In line with the Mini Neptune, above. Pluto is already significantly smaller than all other acknowledged planets (and even seven moons). Thus, in part, its redesignation as a "dwarf planet" — of which, it is not even the most massive known. A "mini Pluto" suggests an exoplanet that shares most of Pluto's features, but is somehow even smaller. But presumably bigger than the above "fist-sized rock".

Wet Saturn

A further spin on the "<adjective> <planet>" theme. May be a reference to the 'fact' that "Saturn would float in water" due to its overall density. The difficulty of finding a practical way to test this notwithstanding, perhaps someone managed it with this planet. Alternatively, this is a Saturn-like planet that somehow has liquid surface water rather than predominantly atmospheric, or features a higher than expected proportion of continually recondensing water vapour.

Planet whose surface may host conditions suitable for rocks

As with the above planet whose atmosphere "contains atoms," this planet is too difficult to get a read on, and the measurements are still so vague that it's unknown whether this planet is a rocky planet or a gas/ice giant. This is also a play on the holy grail of exo-planet research — finding a planet whose surface hosts conditions suitable for life. It's not impossible that that would involve living rocks, but that would impose a different set of environmental restrictions from those for the carbon-based life we're familiar with.

Somehow this whole system is smaller than the orbit of Mercury?!

No planet, or anything other than an orbital path, shown. But apparently an indicator that all the rest of the given orbits (for Jupiter-likes, Mars-likes, dust clouds, etc., and even semi-inconvenient pulsars) exist within a planetary system that is extremely compact, fitting into a volume of space the size of that between our Sun and the orbit of its nearest planet, Mercury.

This is likely a reference to the fact that many exoplanets located so far have been in even tighter orbits around their star than Mercury is with the Sun. It is worth noting, however, that this is likely to be observational bias, as large and tightly orbiting planets have a significantly larger (and hence easier to identify) effect on their parent star. There are likely many small and more distantly orbiting exoplanets that we are simply unable to observe effectively at this time.

This is also likely a reference to the fact that the majority of stars in our galaxy are red dwarf stars, which are much cooler and dimmer than our Sun. This means that the habitable zone, and a suitably wide range of solar irradiance, can be found within a smaller radius of the star.

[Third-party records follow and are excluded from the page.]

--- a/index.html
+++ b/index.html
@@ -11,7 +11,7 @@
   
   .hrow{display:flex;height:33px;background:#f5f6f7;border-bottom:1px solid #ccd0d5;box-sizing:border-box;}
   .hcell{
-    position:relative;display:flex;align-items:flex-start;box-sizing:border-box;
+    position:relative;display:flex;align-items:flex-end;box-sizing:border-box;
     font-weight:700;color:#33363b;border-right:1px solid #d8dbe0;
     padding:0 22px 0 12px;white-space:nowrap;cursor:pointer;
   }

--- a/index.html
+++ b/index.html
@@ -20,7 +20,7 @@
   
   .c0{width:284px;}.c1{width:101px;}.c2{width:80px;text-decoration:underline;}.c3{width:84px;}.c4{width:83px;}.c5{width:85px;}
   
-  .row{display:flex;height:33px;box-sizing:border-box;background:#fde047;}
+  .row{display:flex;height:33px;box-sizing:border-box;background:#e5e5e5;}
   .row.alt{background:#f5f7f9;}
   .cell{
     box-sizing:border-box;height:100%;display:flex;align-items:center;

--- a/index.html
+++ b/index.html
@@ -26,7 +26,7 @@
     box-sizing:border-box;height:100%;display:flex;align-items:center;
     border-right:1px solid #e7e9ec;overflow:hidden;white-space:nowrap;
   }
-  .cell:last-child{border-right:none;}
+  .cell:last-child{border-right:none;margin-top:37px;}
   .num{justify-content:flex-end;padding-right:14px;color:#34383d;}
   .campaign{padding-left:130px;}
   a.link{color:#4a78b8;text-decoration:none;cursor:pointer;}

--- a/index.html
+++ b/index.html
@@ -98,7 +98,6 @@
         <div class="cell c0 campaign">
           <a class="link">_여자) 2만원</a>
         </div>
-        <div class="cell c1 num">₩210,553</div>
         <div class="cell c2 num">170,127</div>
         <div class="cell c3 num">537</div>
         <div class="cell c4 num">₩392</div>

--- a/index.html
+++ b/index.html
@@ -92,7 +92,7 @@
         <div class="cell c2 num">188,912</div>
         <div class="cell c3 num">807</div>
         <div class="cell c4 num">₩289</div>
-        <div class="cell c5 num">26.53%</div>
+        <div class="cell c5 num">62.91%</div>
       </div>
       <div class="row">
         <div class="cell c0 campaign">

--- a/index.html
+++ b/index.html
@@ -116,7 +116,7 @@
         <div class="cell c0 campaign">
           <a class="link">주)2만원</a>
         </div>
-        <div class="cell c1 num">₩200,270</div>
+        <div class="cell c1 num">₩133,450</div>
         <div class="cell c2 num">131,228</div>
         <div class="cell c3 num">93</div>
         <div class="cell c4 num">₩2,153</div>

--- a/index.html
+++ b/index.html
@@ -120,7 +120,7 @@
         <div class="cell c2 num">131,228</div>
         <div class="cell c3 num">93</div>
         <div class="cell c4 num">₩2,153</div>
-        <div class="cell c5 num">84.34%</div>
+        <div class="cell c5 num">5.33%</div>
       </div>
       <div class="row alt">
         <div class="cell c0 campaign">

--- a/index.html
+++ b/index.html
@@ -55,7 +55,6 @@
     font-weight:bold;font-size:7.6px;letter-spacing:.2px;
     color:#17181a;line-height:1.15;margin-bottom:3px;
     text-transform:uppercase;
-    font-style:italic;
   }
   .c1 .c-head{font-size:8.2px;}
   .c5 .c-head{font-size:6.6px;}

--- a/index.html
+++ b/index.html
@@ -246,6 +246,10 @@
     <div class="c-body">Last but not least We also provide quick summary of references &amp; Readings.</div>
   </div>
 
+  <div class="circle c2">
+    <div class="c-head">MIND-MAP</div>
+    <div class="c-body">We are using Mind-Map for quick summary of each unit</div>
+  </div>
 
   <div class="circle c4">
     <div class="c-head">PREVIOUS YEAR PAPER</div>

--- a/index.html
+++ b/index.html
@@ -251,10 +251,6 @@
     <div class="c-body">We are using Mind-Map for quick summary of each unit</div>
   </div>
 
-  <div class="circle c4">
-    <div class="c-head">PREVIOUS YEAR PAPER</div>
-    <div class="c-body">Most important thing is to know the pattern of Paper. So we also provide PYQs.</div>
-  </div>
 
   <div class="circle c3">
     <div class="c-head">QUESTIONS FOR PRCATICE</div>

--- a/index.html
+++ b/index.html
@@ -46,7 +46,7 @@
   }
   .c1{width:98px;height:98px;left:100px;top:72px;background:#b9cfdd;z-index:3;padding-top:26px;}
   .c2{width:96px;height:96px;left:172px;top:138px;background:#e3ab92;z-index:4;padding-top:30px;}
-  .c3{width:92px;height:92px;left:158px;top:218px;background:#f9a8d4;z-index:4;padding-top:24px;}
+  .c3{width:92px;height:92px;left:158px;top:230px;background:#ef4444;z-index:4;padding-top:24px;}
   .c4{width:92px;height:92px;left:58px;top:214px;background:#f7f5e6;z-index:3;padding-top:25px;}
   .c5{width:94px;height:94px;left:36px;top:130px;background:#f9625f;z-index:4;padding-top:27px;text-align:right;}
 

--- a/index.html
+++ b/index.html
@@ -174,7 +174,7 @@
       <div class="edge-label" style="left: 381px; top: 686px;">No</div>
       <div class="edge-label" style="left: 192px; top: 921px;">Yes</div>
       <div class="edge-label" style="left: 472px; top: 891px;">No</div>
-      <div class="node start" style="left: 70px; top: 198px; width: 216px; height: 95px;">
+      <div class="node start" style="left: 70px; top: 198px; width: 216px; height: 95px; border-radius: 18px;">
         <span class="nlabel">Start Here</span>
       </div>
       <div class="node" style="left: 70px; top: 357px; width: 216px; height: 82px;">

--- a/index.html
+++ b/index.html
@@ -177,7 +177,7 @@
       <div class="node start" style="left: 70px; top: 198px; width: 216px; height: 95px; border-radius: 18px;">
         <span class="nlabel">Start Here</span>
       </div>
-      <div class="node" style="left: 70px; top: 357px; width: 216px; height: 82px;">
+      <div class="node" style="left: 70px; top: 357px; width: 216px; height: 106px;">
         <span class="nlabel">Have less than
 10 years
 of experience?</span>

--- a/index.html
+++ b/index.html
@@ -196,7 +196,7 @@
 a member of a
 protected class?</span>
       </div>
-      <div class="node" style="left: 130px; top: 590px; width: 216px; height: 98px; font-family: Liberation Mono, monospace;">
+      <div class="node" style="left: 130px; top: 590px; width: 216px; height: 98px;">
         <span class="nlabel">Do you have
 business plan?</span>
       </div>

A popular subject of xkcd, the Firefly/Serenity series has a fictional setting that is also purportedly compact (by Earth's system's standards), featuring many worlds (and multiple stars, though none of them pulsars) within 'easy' in-system travelling distances for narrative purposes. Some minor inspiration may have been derived from this, though no overtly direct references appear.

Title text

The title text mentions a planet within an accretion disk, which means that the planet is passing through material inspiraling into some significantly more massive object and is likely inspiraling itself from resistive effects of passing through said material. Nevertheless, the researcher speaking assures us that the planet is in the disk's habitable zone, implying it is a worthwhile option for colonization. This is despite the observed location being likely temporary as the planet's orbit inspirals closer and closer to the central object, to say nothing of the likely constant bombardment of debris and potential radiation depending on how massive the central object is and how dense the accretion disk is.

Alternatively, the accretion disk in question might be a very compact and hot one, such as those found around some black holes, which glows brightly enough to illuminate its surroundings like a star and has a habitable zone safely outside the disk itself.